One of the things that separates RPGs from board games is the fact that the characters within the game are unique individuals. Granted, there are archetypes and stereotypes in every game (the miserly dwarf, the sneaky thief, the mysterious man in the black cloak, etc.). But what allows RPGs to be more than other games is the investment the players and GMs put into the characters. Fleshing them out turns the game from a series of combats in a dungeon into an interactive story where the players have a vested interest in what happens beyond "what is in the treasure chest?""Well... lah-dee-freakin'-dah! Seriously, where does this pig-headed macho bullshit keep coming from? If you want to play in a role-playing game where the characters don't have any character, that's fine, I guess. But it sounds damned dull, if you ask me." - John Higgins, Ludandi Gratia
The above quote by my GM comes from a rather banal line of thought in the OSR that has surfaced recently, "We don't explore characters, we explore dungeons!" I will just add my two cents and say that I agree with John in his assessment of this line of thought is well along my own. If all you do when you play is "explore dungeons" then you might as well be playing a board game where all the characters are ciphers with nothing unique or special about them. Sure you can have the standard party of one fighter, one thief, one mage and one cleric that goes through various underground complexes with the mentality of "kill them all and take all their stuff", but that gets boring after a while. Why should I give a damn about your character outside of him helping my character stay alive? For that matter, why should I give a damn about my own character if I can just roll up a new one if he dies?
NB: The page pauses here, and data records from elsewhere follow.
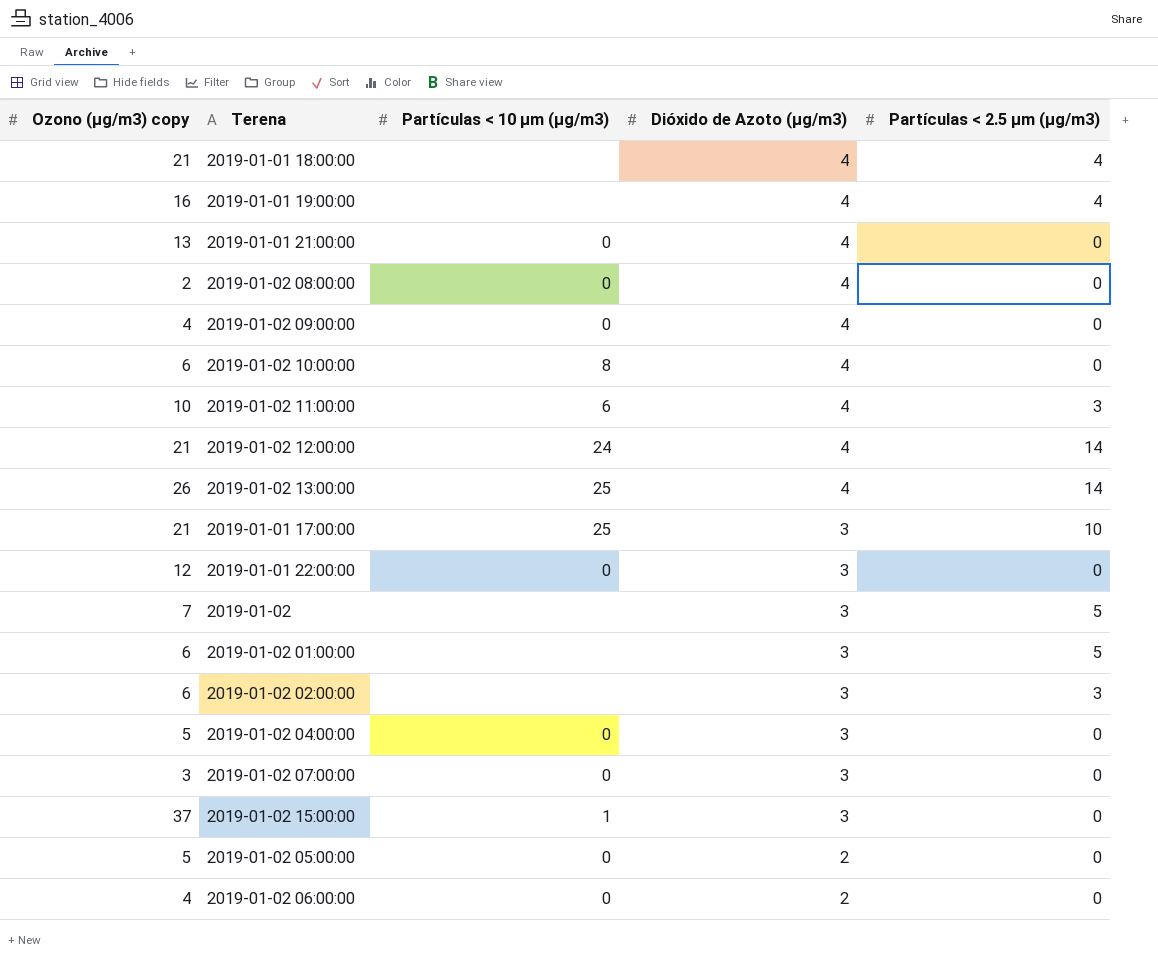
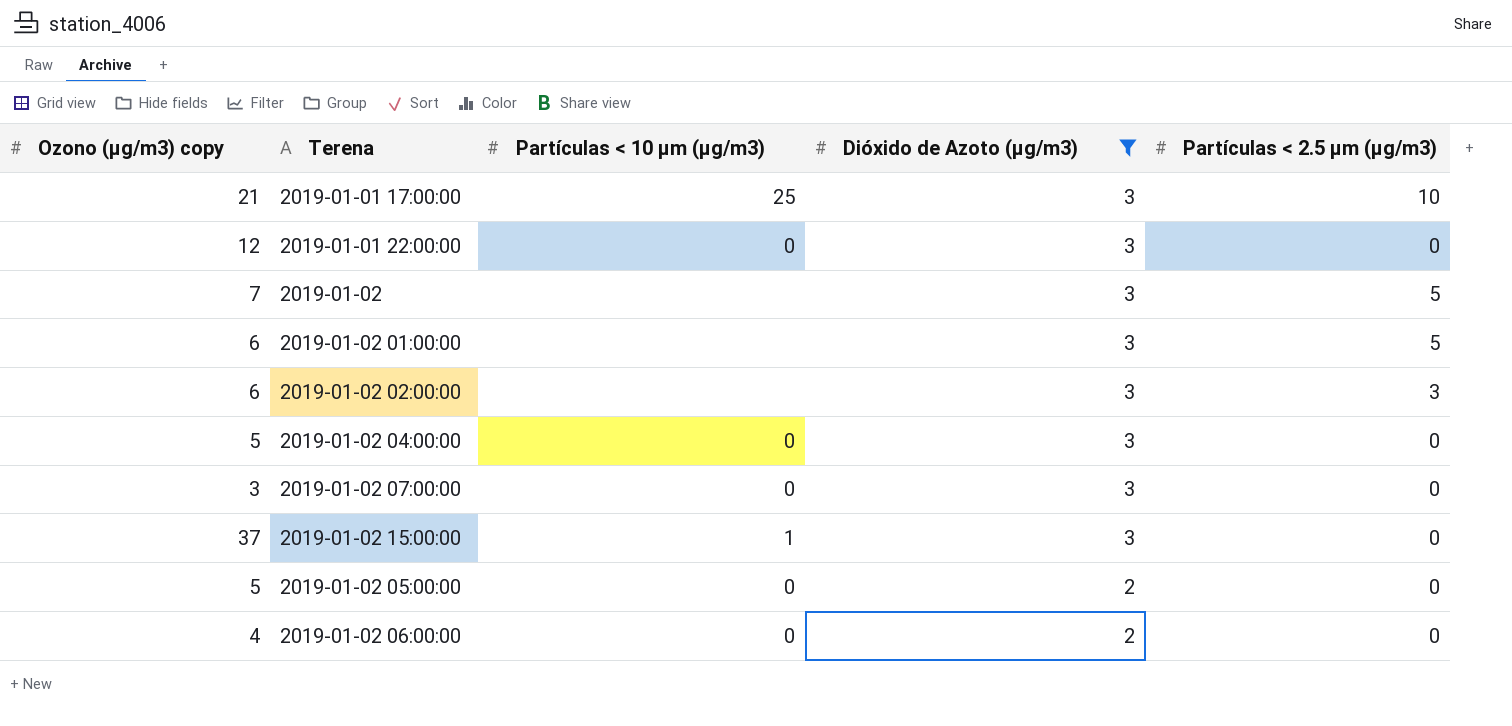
filter: none -> Dióxido de Azoto (µg/m3) != 4

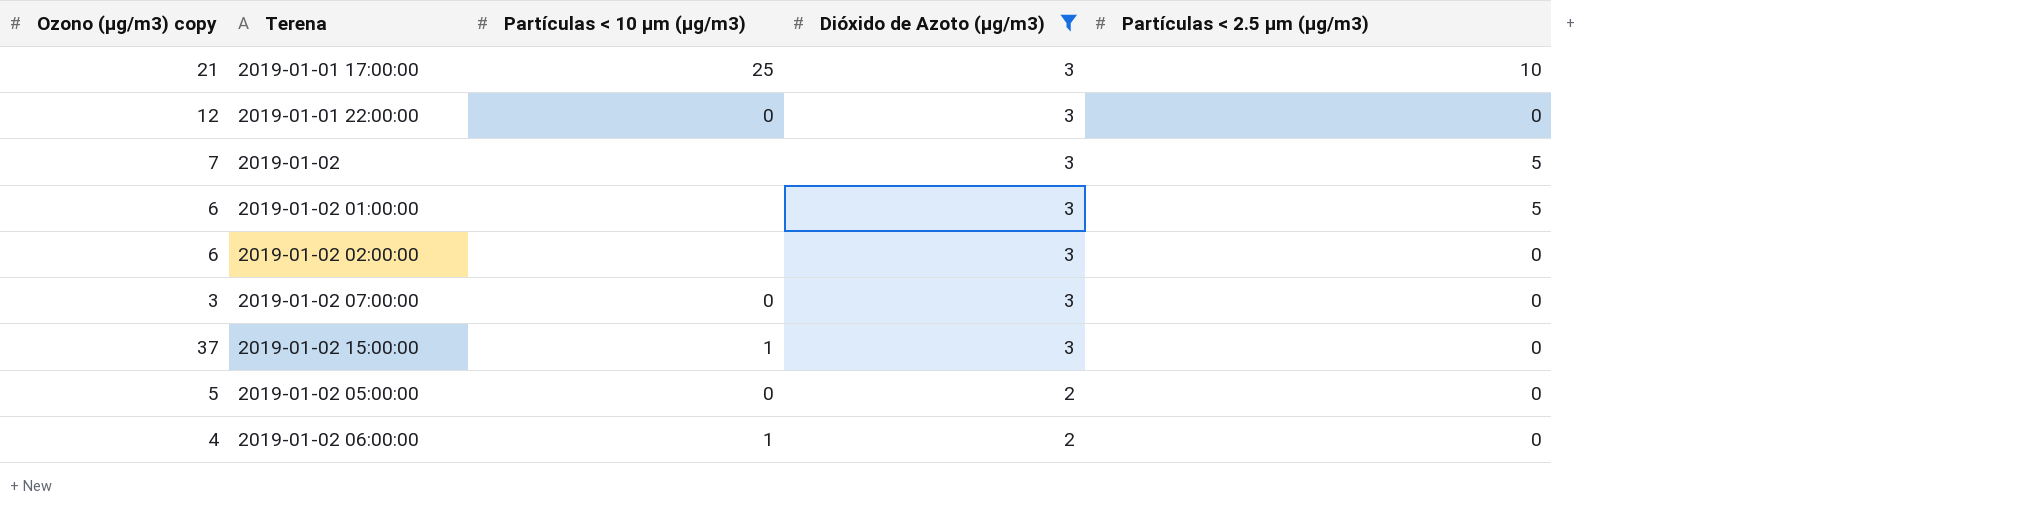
row 2019-01-02 04:00:00: 5 | 0 | 3 | 0 -> none
2019-01-02 02:00:00 | Partículas < 2.5 µm (µg/m3): 3 -> 0
2019-01-02 06:00:00 | Partículas < 10 µm (µg/m3): 0 -> 1

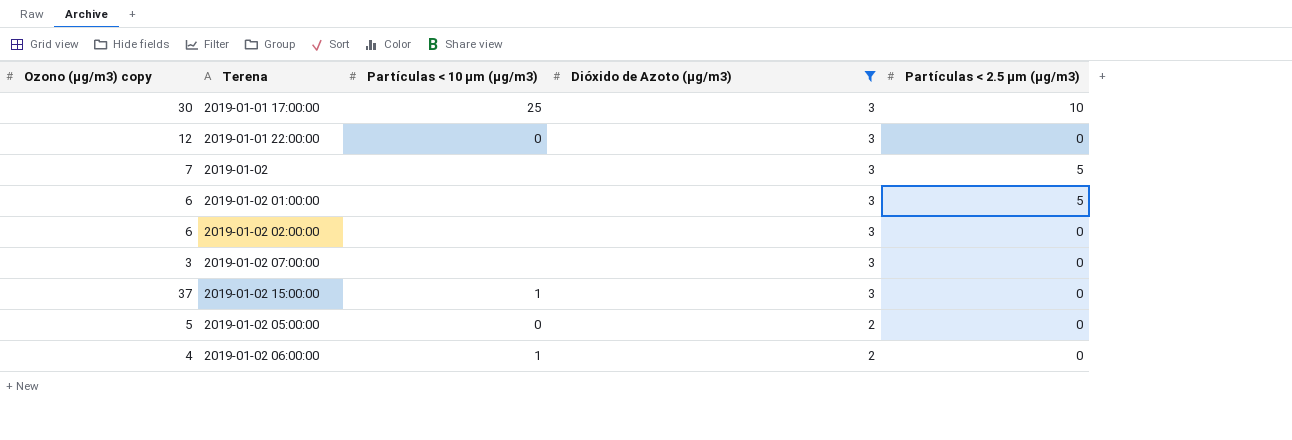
2019-01-01 17:00:00 | Ozono (µg/m3) copy: 21 -> 30
2019-01-02 07:00:00 | Partículas < 10 µm (µg/m3): 0 -> none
In my opinion, the problem comes from the fact that some people just can't visualize a character beyond what is written on their character sheet. I have actually seen some comments from people that they don't like D&D because "there is nothing in the rules to support role-playing". Well of course there isn't! Role-playing isn't something that can be adjudicated by rolling dice and consulting tables. Role-playing is accomplished by playing a freaking role! You need rules and mechanics for things like combat and whether a character is skilled enough to perform a certain task. You don't need rules and mechanics in how your character behaves in a given situation, you have to figure that out for yourself.
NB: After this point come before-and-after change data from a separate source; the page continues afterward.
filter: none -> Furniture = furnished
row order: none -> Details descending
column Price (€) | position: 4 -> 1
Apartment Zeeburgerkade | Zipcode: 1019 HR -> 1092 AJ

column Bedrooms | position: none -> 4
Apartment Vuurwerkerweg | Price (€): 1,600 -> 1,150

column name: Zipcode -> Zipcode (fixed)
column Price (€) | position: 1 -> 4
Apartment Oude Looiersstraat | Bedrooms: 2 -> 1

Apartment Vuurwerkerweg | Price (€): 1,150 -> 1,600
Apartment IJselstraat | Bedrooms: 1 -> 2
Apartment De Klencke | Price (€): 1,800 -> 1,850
It becomes what the gaming world refers to as the difference between role-play and roll-play. The latter is incapable of defining their character outside of what is written on a piece of paper. These people, when asked, don't tell you about their character, they tell you about their character sheet. This unfortunately doesn't do a lot for the hobby as far as luring in new players. Because all they hear is a bunch of numbers and terms they aren't familiar with, instead of characters and concepts they can understand.
For example, I'm going to describe my Engines and Empires character, twice. First, I'm going to describe him how the "character sheet" player would describe him.
"Uh. I have a sixth level fighter. Uh. He has a +2 short sword and a +2 revolver. Uh. He can use focused strike twice in a battle. Uh. He has a 13 Strength. Uh. His alignment is Lawful. Uh. Oh yeah, his short sword can cast charm person once a day. Uh."Zzzzzzzz! Wha? Oh, sorry. I bored myself to sleep writing that. Here is how I normally describe my character.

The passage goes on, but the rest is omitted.